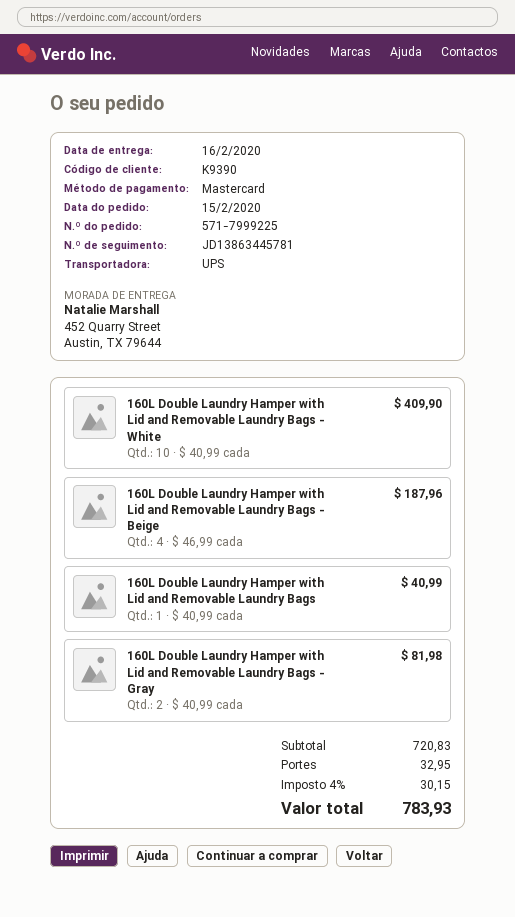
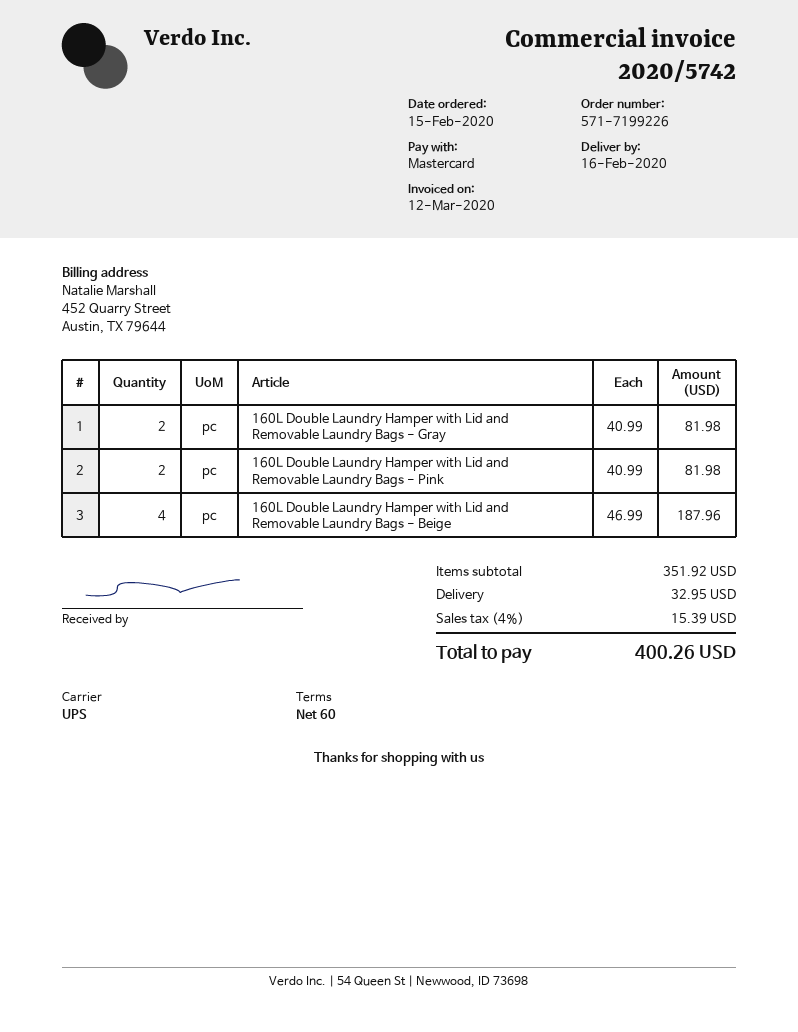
order number: 571-7999225 -> 571-7199226
160L Double Laundry Hamper with Lid and Removable Laundry Bags - White: 10 x 40.99 = 409.90 -> none
160L Double Laundry Hamper with Lid and Removable Laundry Bags: 1 x 40.99 = 40.99 -> none
160L Double Laundry Hamper with Lid and Removable Laundry Bags - Pink: none -> 2 x 40.99 = 81.98
subtotal: 720.83 -> 351.92
tax: 4% = 30.15 -> 4% = 15.39
total: 783.93 -> 400.26

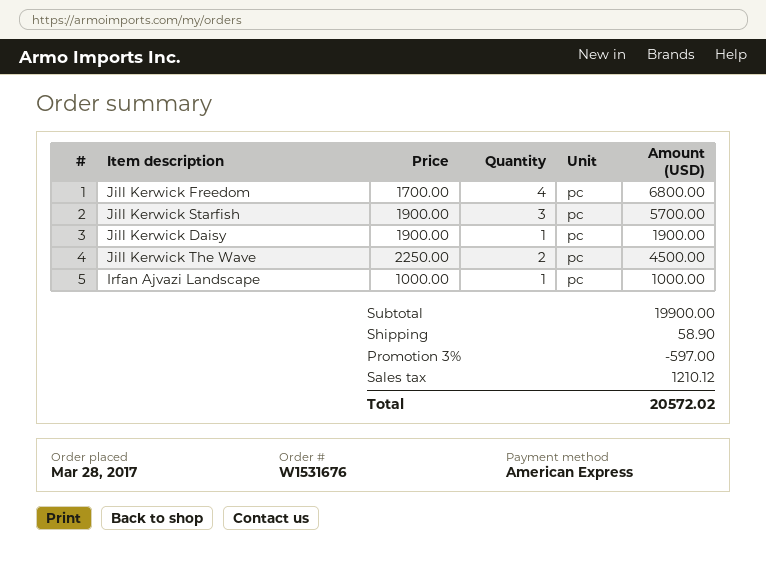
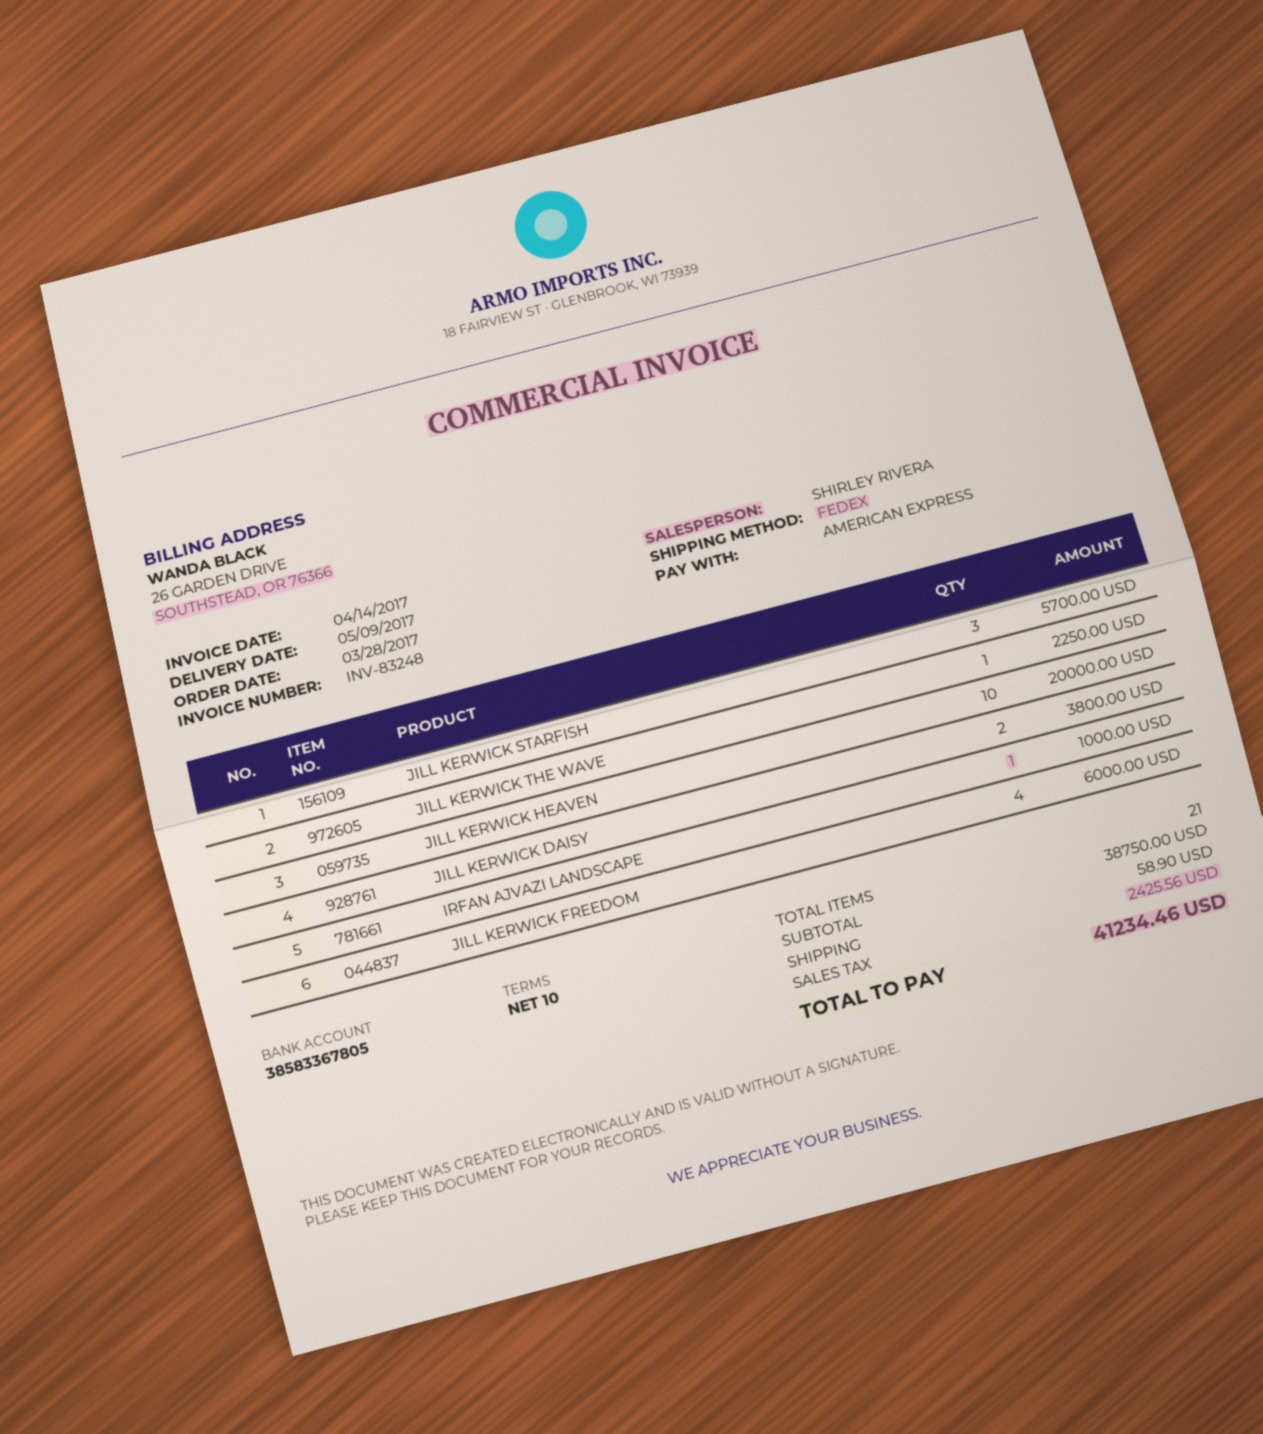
Jill Kerwick Freedom: 4 for 6800.00 -> 4 for 6000.00
Jill Kerwick Daisy: 1 for 1900.00 -> 2 for 3800.00
Jill Kerwick The Wave: 2 for 4500.00 -> 1 for 2250.00
JILL KERWICK HEAVEN: none -> 10 for 20000.00
subtotal: 19900.00 -> 38750.00
discount: 3% = 597.00 -> none
tax: 1210.12 -> 2425.56
total: 20572.02 -> 41234.46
-*-
> _Activity_
Wherever the word "Bags" occurs in the data, copy that whole line.

> _Output of the task_
160L Double Laundry Hamper with Lid and Removable Laundry Bags - White: 10 x 40.99 = 409.90 -> none
160L Double Laundry Hamper with Lid and Removable Laundry Bags: 1 x 40.99 = 40.99 -> none
160L Double Laundry Hamper with Lid and Removable Laundry Bags - Pink: none -> 2 x 40.99 = 81.98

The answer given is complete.